“Above all, clothe yourselves with love, which binds everything together in perfect harmony” (Col. 3:14).
It’s a great celebration today, for this religious community of St Mary’s Convent, but also for the larger community of which it’s a part. New members are coming into the community, to augment it and to shape it in new ways. New members are joining a community with a great tradition, and in the process being conformed more closely to Christ himself.
Community is at the heart of who we are as Christians; and religious communities have much to teach the rest of us about what it means to be a part of the community of faith. By “religious community” of course I mean a community gathered for a life together under the special and specific three-fold vows, religious communities in the technical sense. The life that is lived at St Mary’s Convent is different from but also similar to the sort of life lived in any other Christian household; different from but also similar to the life lived in any community of faith including the local Church. Maybe there’s a greater sense of focus on the basics of prayer and apostolic work in religious communities, and a more conscious intentionality; but I believe that as the century progresses all Christian households and congregations will learn much from the very focused and intentional nature of the religious life, and will come to resemble it in some very important but not so obvious ways. Remember, monasticism in the West grew up in the ruins of the Roman Empire, at a time of cultural change and chaos. It’s arguable that the Church as a whole will need to learn again the lessons of the great monastic founders, lessons of focus and intentionality forged in the life of prayer and work, if we are to continue with our mission in the future.
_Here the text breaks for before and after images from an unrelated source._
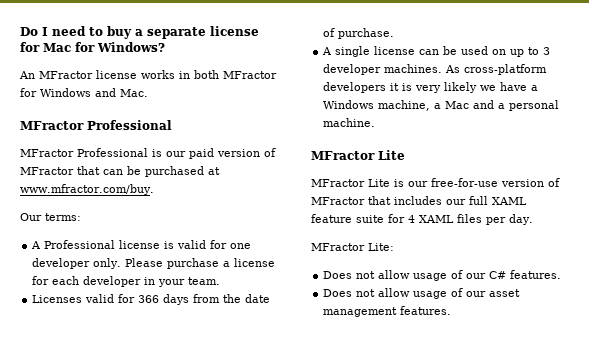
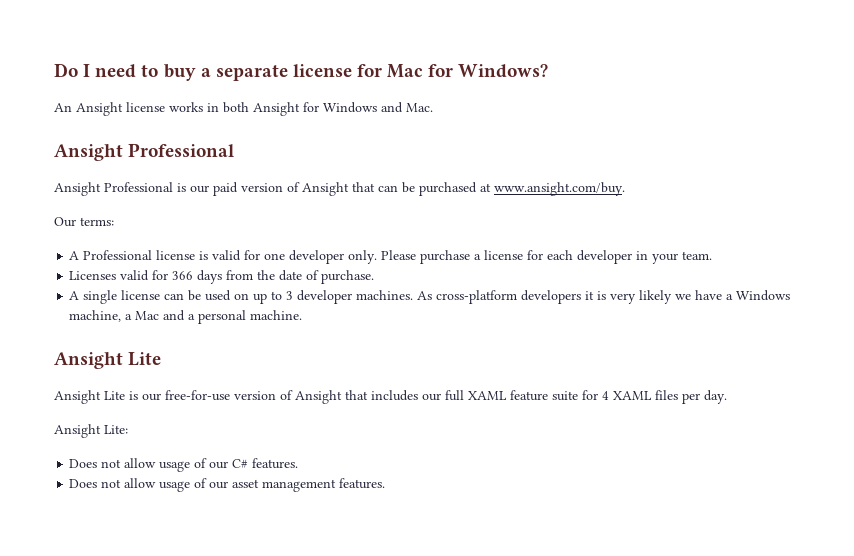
[39,71,93,79] MFractor -> [76,102,123,116] Ansight
[223,71,277,79] MFractor -> [253,102,300,116] Ansight
[20,121,84,130] MFractor -> [54,144,123,161] Ansight
[20,149,74,157] MFractor -> [54,182,101,196] Ansight
[20,167,74,175] MFractor -> [302,182,349,196] Ansight
[20,184,154,195] www.mfractor.com/buy. -> [494,182,625,196] www.ansight.com/buy.
[311,151,375,160] MFractor -> [54,352,123,369] Ansight
[311,179,365,187] MFractor -> [54,390,101,404] Ansight
[311,197,365,205] MFractor -> [295,390,342,404] Ansight
[311,243,365,251] MFractor -> [54,424,101,438] Ansight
Community is at the heart of who we are as Christians; and St Paul reminds us today that it is love that is at the heart of Christian community. “Above all, clothe yourselves with love, which binds everything together in perfect harmony”. The virtues that are practiced within Christian community, enumerated by St Paul, are held together by love, by charity, the willingness to give for the other; and it is this love that binds the community itself together. Show me a community and I will show you people who are bound together in love toward something or someone. God, of course, is the end of all desiring, the common object of our love (cf. Augustine), and it is this common love that creates Christian community. Kindling a fire of love in our hearts toward God, and sharing it in community, changes lives, transforms the world, and brings us at last to the kingdom of God.
We practice the faith and journey toward our goal as a part of the Body of Christ. In community we need all the compassion, kindness, humility, meekness, patience, and forgiveness that we can get. Love binds them together, and binds us together as well, in fellowship with each other. Jesus is our model and example. In extending his arms on the cross, Jesus stretched his own compassion, patience, and forgiveness far beyond any purely human norm, and became our own example of love and the means of our salvation. In extending his arms on the cross, Jesus stretched himself to accommodate the whole world; a lesson we learn living in community as we stretch our own love and willingness to give.
Let’s end with what St Augustine said to his congregation in North Africa, many centuries ago: “In loving your neighbor and caring for him you are on a journey. Where are you traveling if not to the Lord God, to him whom we should love with our whole heart, our whole soul, our whole mind? We have not yet reached his presence, but we have our neighbor at our side. Support, then, this companion of your pilgrimage if you want to come into the presence of the one with whom you desire to remain for ever” (Sermons on John, 17). That love and support take place in community: in the household and in the congregation, and in religious community.